EXERCISE INSTRUCTIONS.
Beginning at the line containing "2024-05-06 04:51:00: 5 -> 1.7", output every line to the end of the data below exactly as it appears.

DATA SUPPLIED.
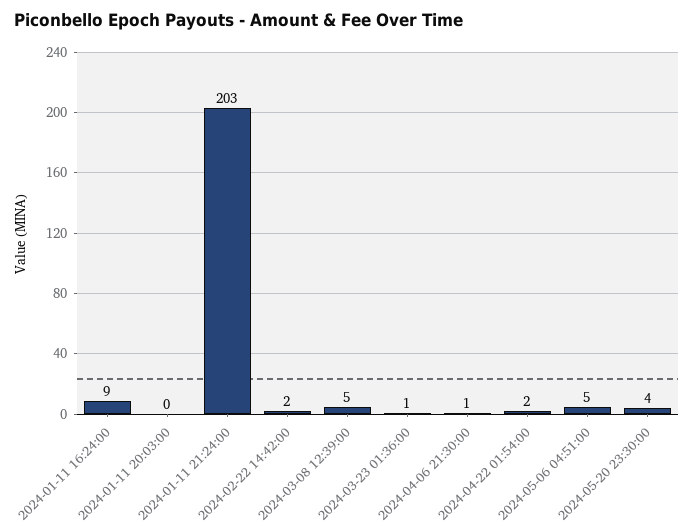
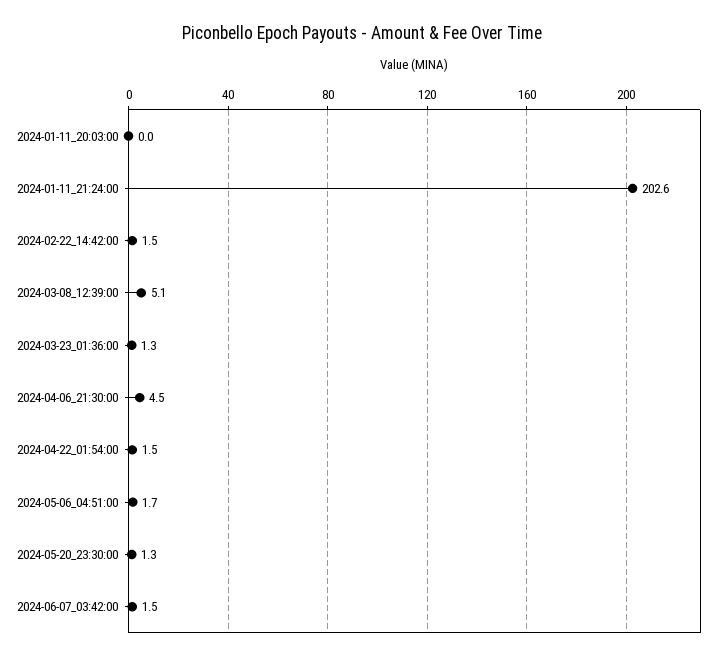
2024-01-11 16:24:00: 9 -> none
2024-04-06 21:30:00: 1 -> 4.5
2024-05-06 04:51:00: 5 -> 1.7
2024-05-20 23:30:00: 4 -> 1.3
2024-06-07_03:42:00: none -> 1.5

ANSWER BOX.
2024-05-06 04:51:00: 5 -> 1.7
2024-05-20 23:30:00: 4 -> 1.3
2024-06-07_03:42:00: none -> 1.5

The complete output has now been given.